I've also learned that I never find typos until I've posted my blog EVERYWHERE in cyberspace. *thunks forehead on desk*
Anyway, so today is all about first lines and using them to inspire a piece of writing. I, personally, love first line prompts!
Here's a little known fact. The very first piece of writing I ever submitted to a magazine was a first line prompt contest entry for Writer's Journal magazine (Write to Win!). I can't even remember now what the prompt was (something about hearing voices). I sent in a short story about a girl hearing her dead grandmother's voice. Turned out, I got an honorable mention in that contest, and that was all I needed to push me to continue writing. Cool, huh?
Since, I've used first line prompts to create several short stories that have either been published or have placed in contests. First lines rock, baby!!!
But it's not always about someone else giving me a first line to work with. Sometimes the first line of a story will just appear in my head. Just one sentence, and it sticks there in my brain. And sometimes that first line is just intriguing enough for me to want to pursue a whole story.

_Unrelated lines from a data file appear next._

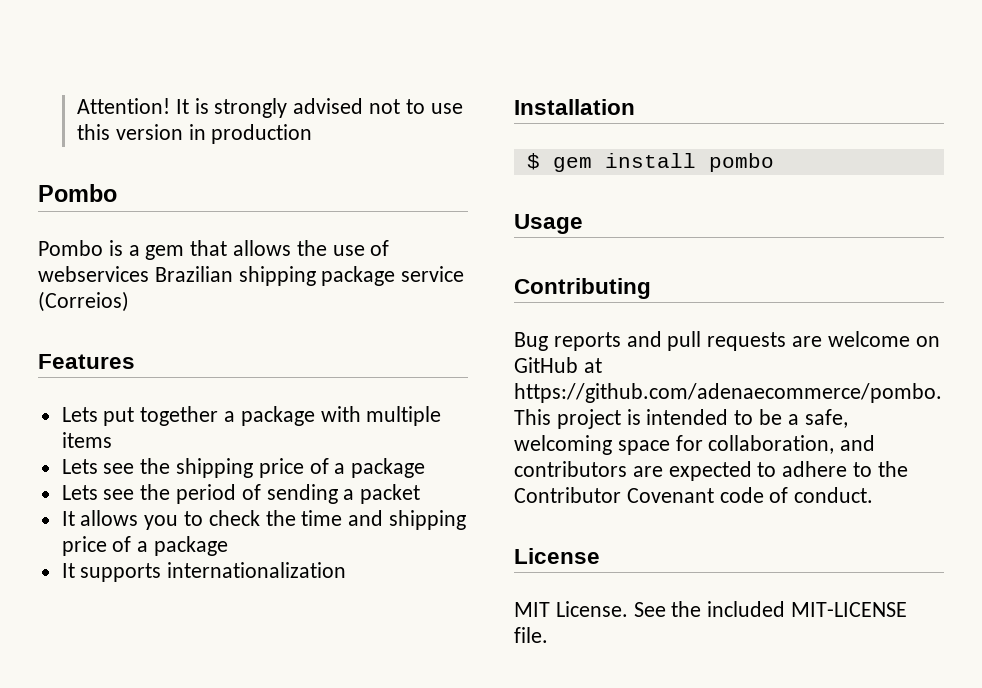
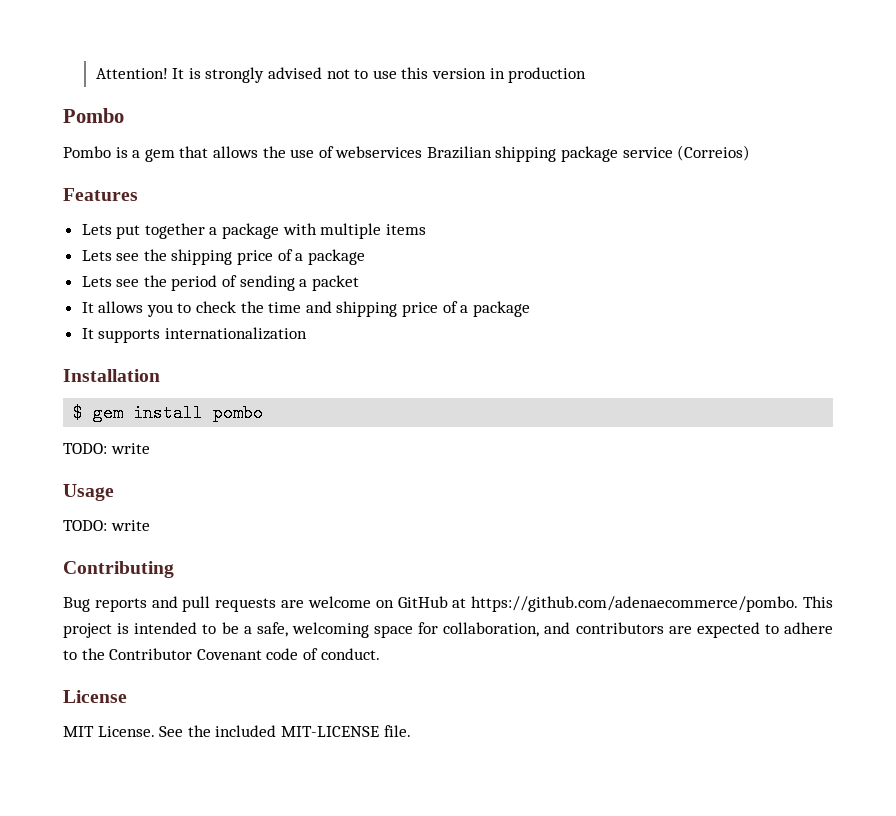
  $ gem install pombo
+ TODO: write
  Usage
+ TODO: write

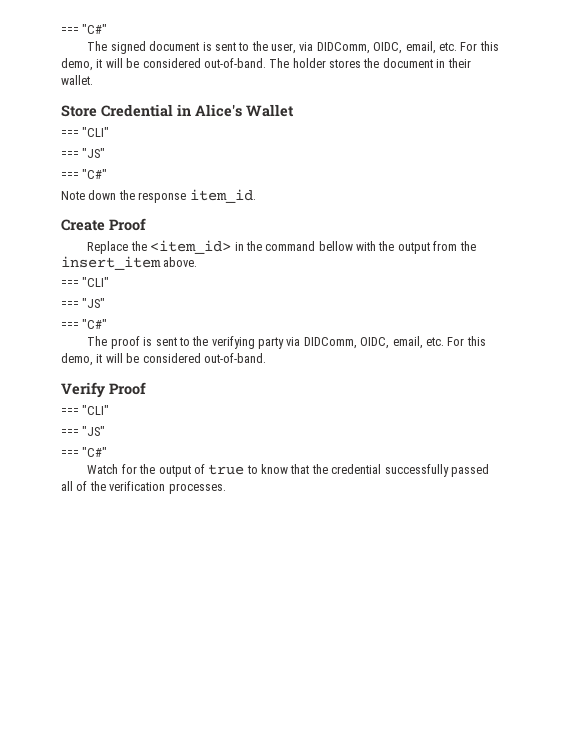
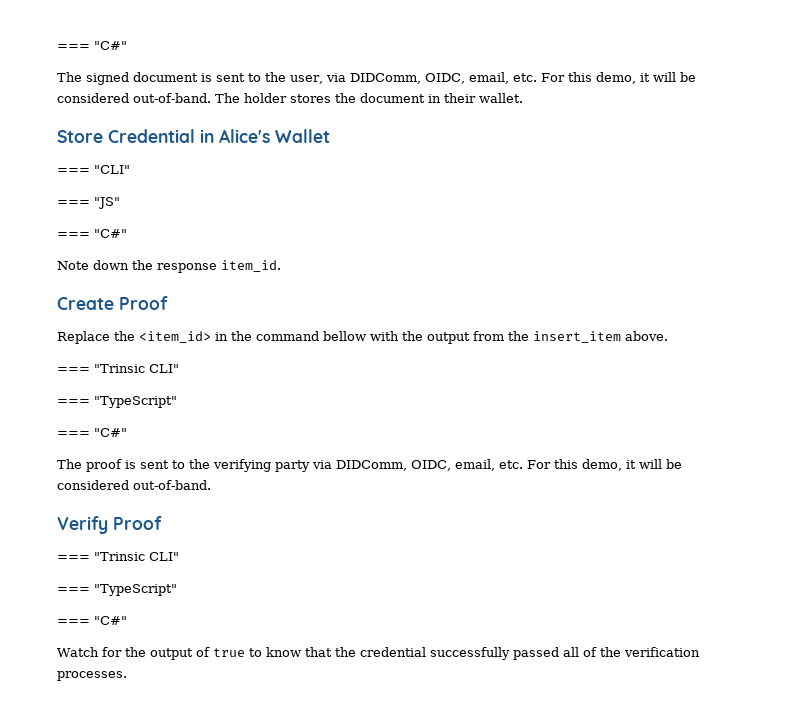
  Replace the <item_id> in the command bellow with the output from the insert_item above.
- === "CLI"
- === "JS"
+ === "Trinsic CLI"
+ === "TypeScript"
  Verify Proof
- === "CLI"
- === "JS"
+ === "Trinsic CLI"
+ === "TypeScript"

For example, here's a first line that popped into my head one day, and it was enough for me to pursue the story:
The day my dad won the mayoral race, Benjy took me to the abortion clinic.
Another first line that started a short story:
I blame it all on Otis Spunkmeyer.
The first line that got me really rolling on my next YA novel was this:
Dad always said Mom was crazier than goosehouse shit.
Something about that line makes me laugh, and tells me so much about the main character it's not even funny, but alas, that sentence got moved farther down in the chapter and now the first line is:
The worst part about selling soup is the napkins.
Which is not a bad first line, either.
Anyway, you get the point. You get to know a lot about your character in a tasty first line. You also get a hint at some tension or a problem. And you want to know the next line. And the one after that. And what's best about a story being inspired by an intriguing first line is that the first line is, by definition, almost always an interesting one, which is super important in drawing the reader in.
This is one of my favorite ways for a story to come to me (which is why, incidentally, I saved it for last, even though it would have been infinitely easier to have Formula Friday and I wouldn't have had to get my thesaurus out yesterday. But then... I never would've used the word "theorem" yesterday and been all impressed with myself). And, yes, I did say "come to me," because a part of me feels like an innocent bystander in the case of first line inspiration. But I know they're out there and I keep my net ready to catch a good one when it floats by.
I love when I open my net to find all these colorful sentences quivering inside... and I can't help but wonder which ones of them will make great stories.